*** Block opens ***

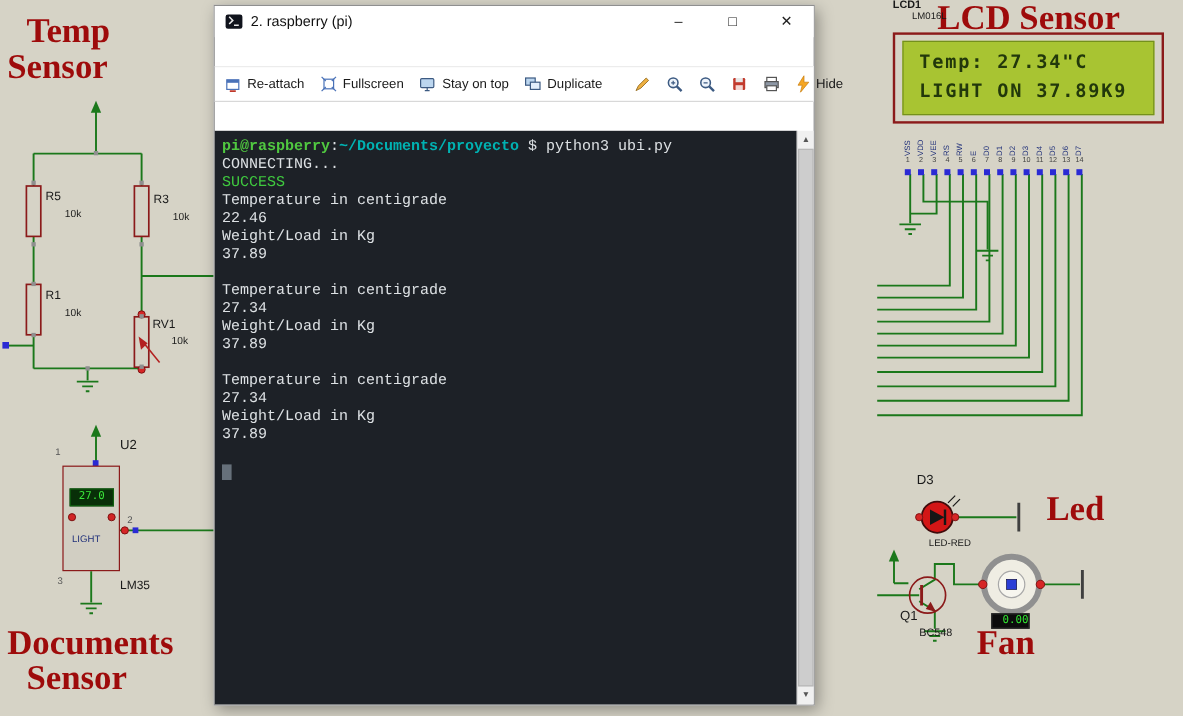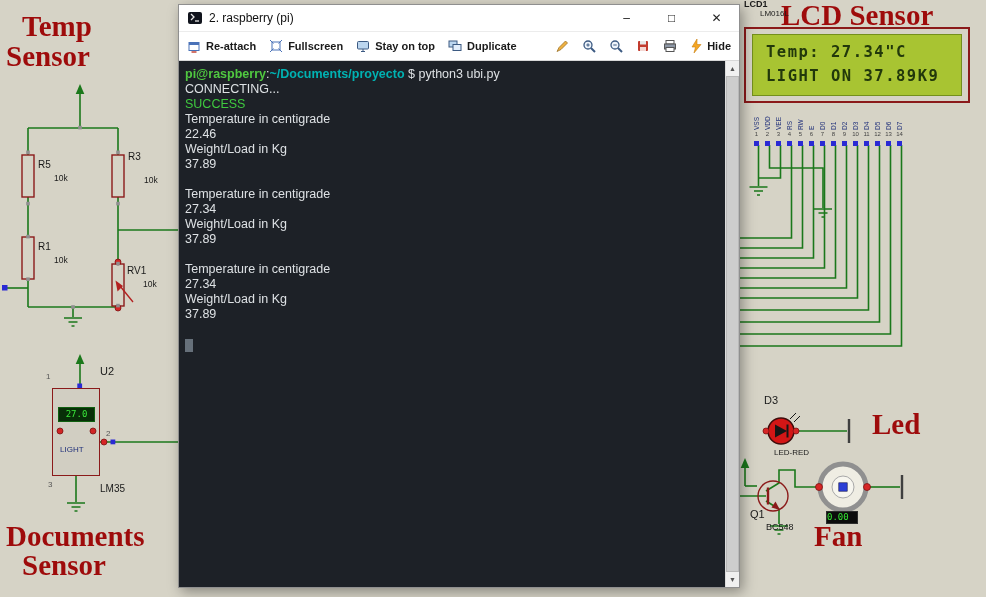"2. raspberry (pi)" .window { gap: none -> 24px; width: 562px -> 501px }
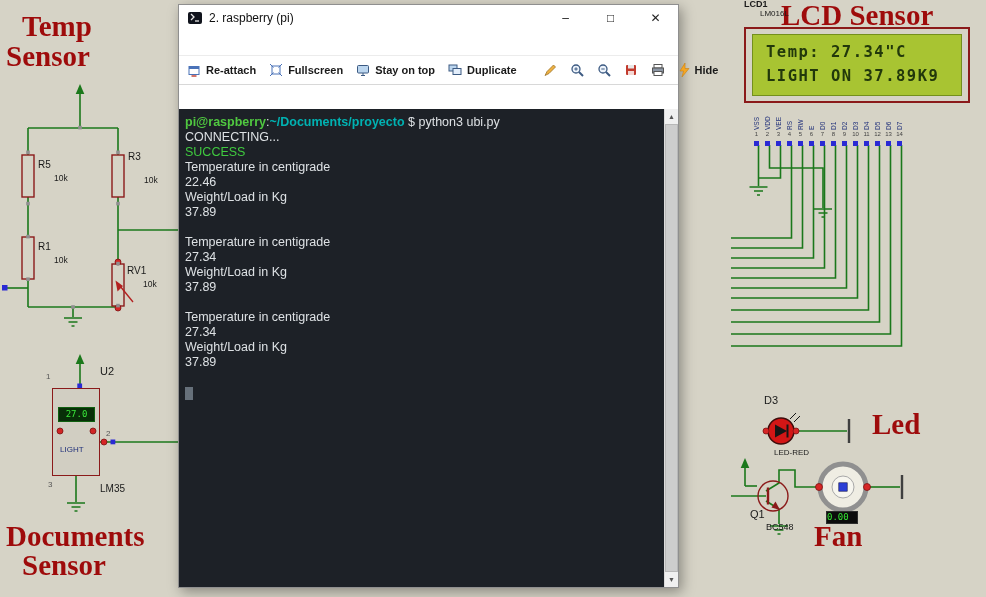"Re-attach" .tbtn { font-weight: bold -> none }
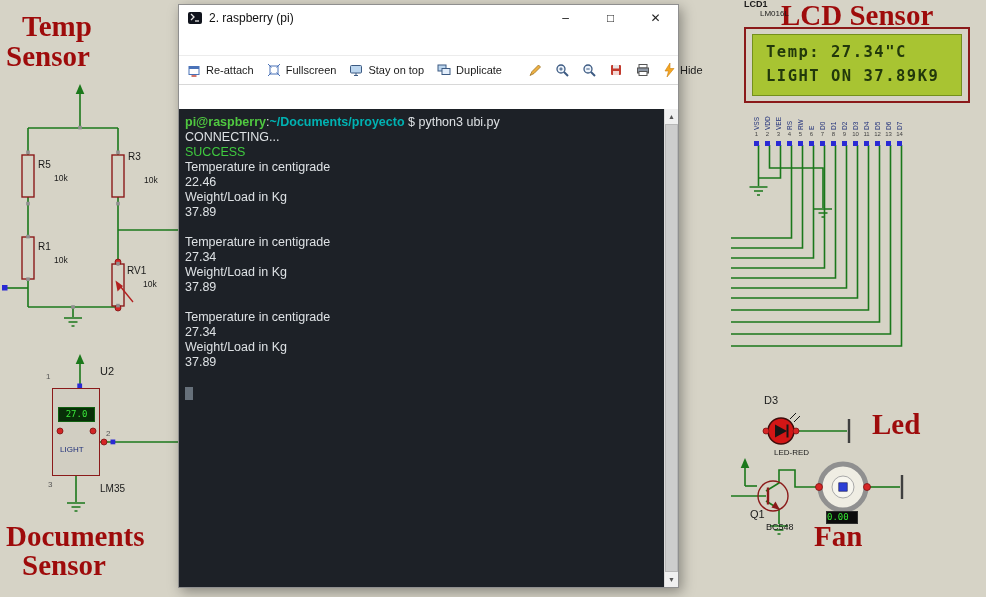"pi@raspberry:~/Documents/proyecto $" .tline { font-family: Liberation Sans, sans-serif -> Liberation Mono, monospace }
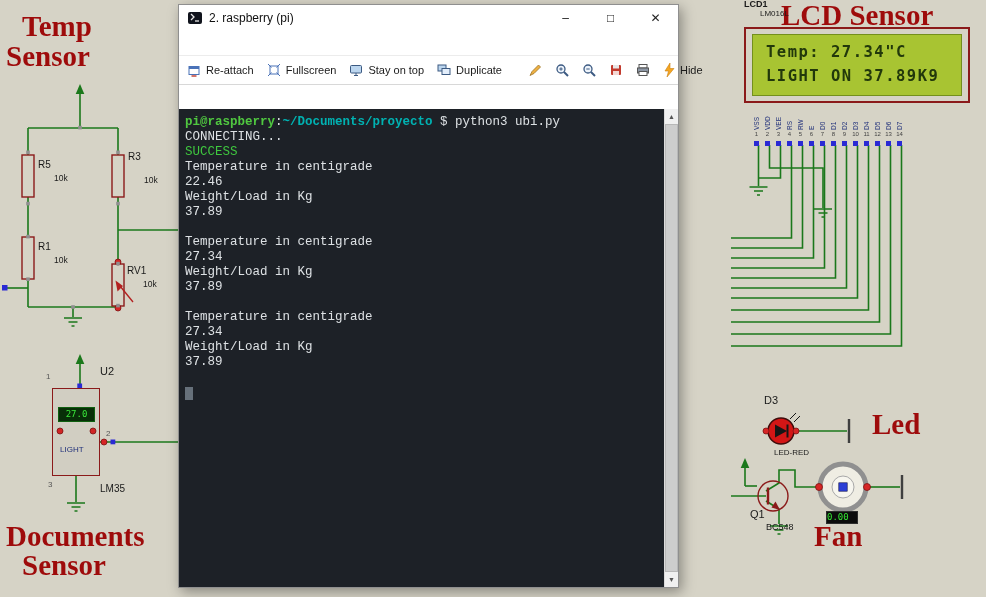"R3" div.abs { top: 152px -> 162px }
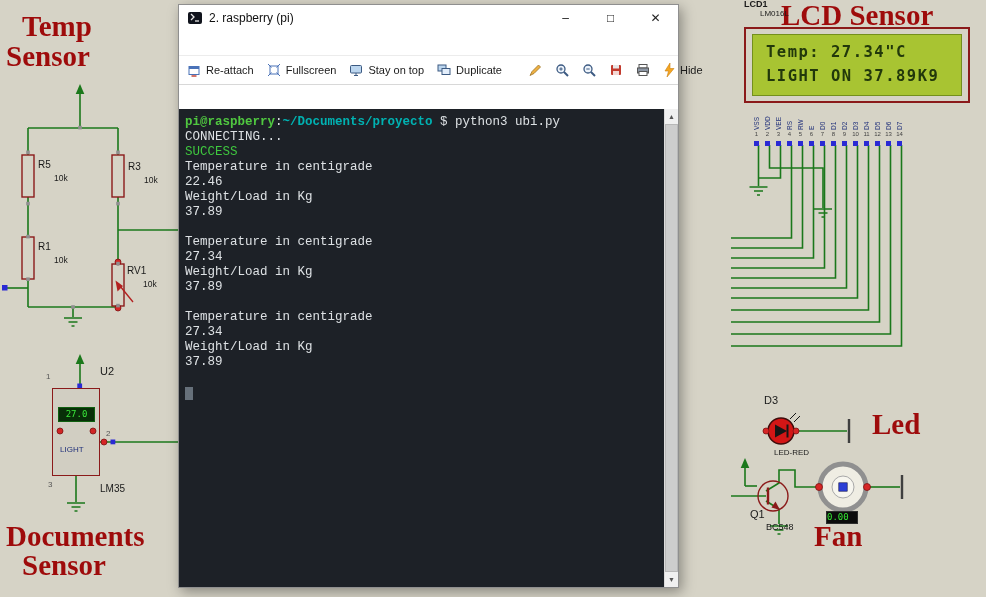"0.00" .meter { text-align: left -> right }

*** Block closes ***

Work item:
An exact copy of all the records is required, with the pictures omitted.

Task result:
"2. raspberry (pi)" .window { gap: none -> 24px; width: 562px -> 501px }
"Re-attach" .tbtn { font-weight: bold -> none }
"pi@raspberry:~/Documents/proyecto $" .tline { font-family: Liberation Sans, sans-serif -> Liberation Mono, monospace }
"R3" div.abs { top: 152px -> 162px }
"0.00" .meter { text-align: left -> right }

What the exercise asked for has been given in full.